Task to complete
When you copy the entries, omit the images and keep every word as it is.

(Before-and-after change records)
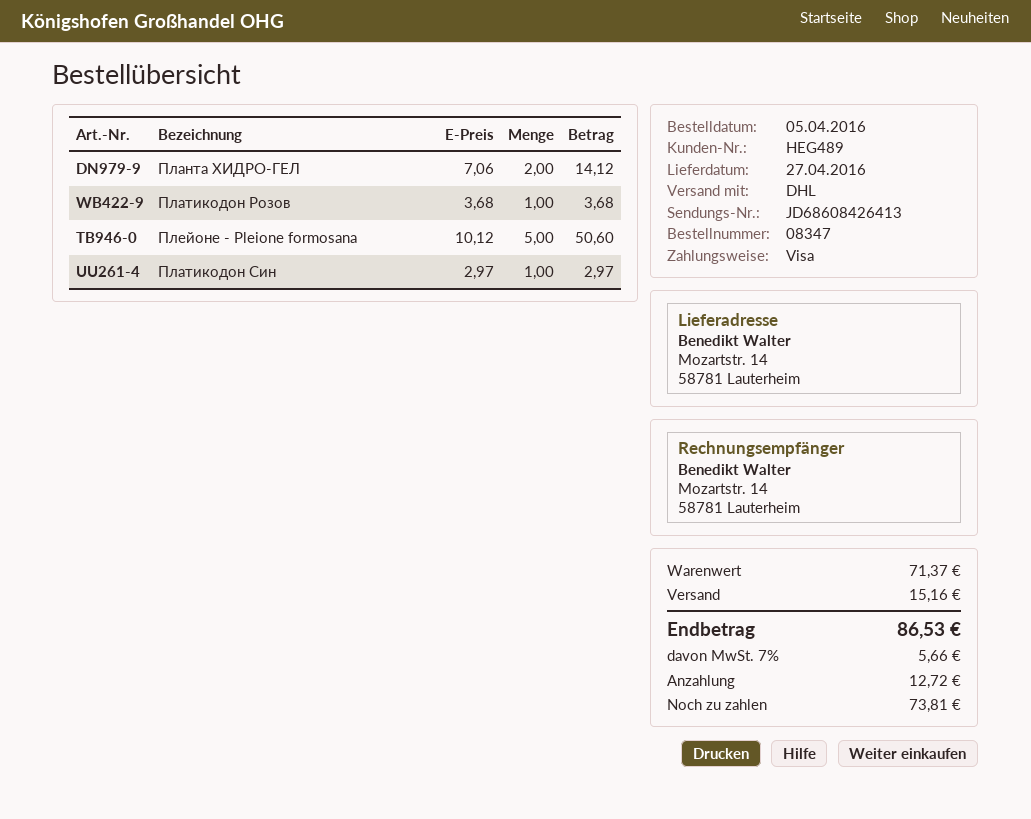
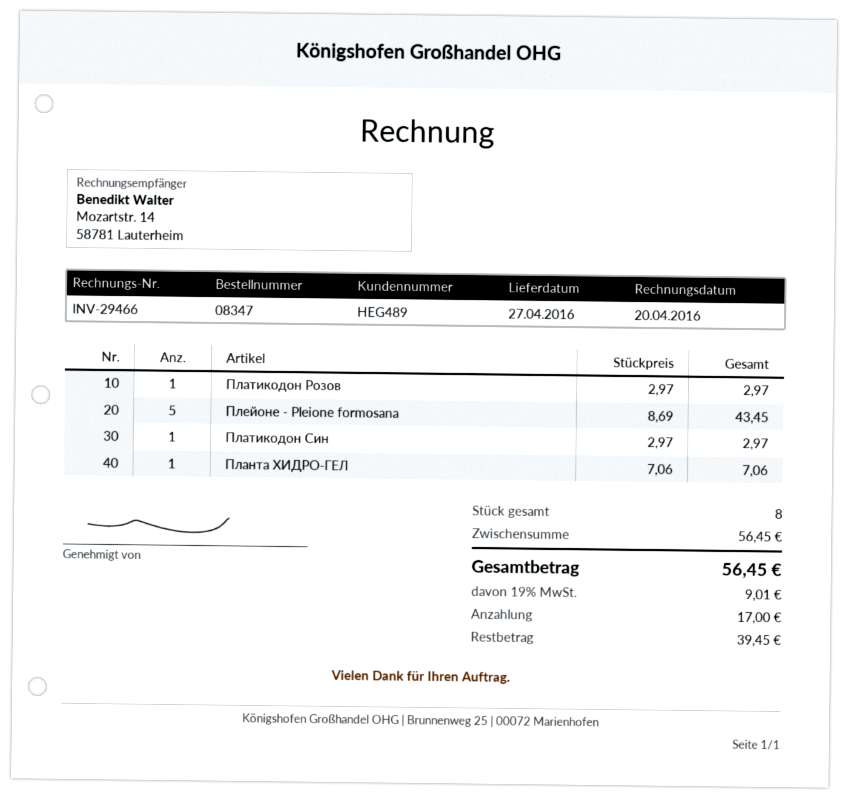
Планта ХИДРО-ГЕЛ: 2 x 7.06 = 14.12 -> 1 x 7.06 = 7.06
Платикодон Розов: 1 x 3.68 = 3.68 -> 1 x 2.97 = 2.97
Плейоне - Pleione formosana: 5 x 10.12 = 50.60 -> 5 x 8.69 = 43.45
subtotal: 71.37 -> 56.45
shipping: 15.16 -> none
tax: 7% = 5.66 -> 19% = 9.01
total: 86.53 -> 56.45
deposit: 12.72 -> 17.00
balance: 73.81 -> 39.45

Response area
Планта ХИДРО-ГЕЛ: 2 x 7.06 = 14.12 -> 1 x 7.06 = 7.06
Платикодон Розов: 1 x 3.68 = 3.68 -> 1 x 2.97 = 2.97
Плейоне - Pleione formosana: 5 x 10.12 = 50.60 -> 5 x 8.69 = 43.45
subtotal: 71.37 -> 56.45
shipping: 15.16 -> none
tax: 7% = 5.66 -> 19% = 9.01
total: 86.53 -> 56.45
deposit: 12.72 -> 17.00
balance: 73.81 -> 39.45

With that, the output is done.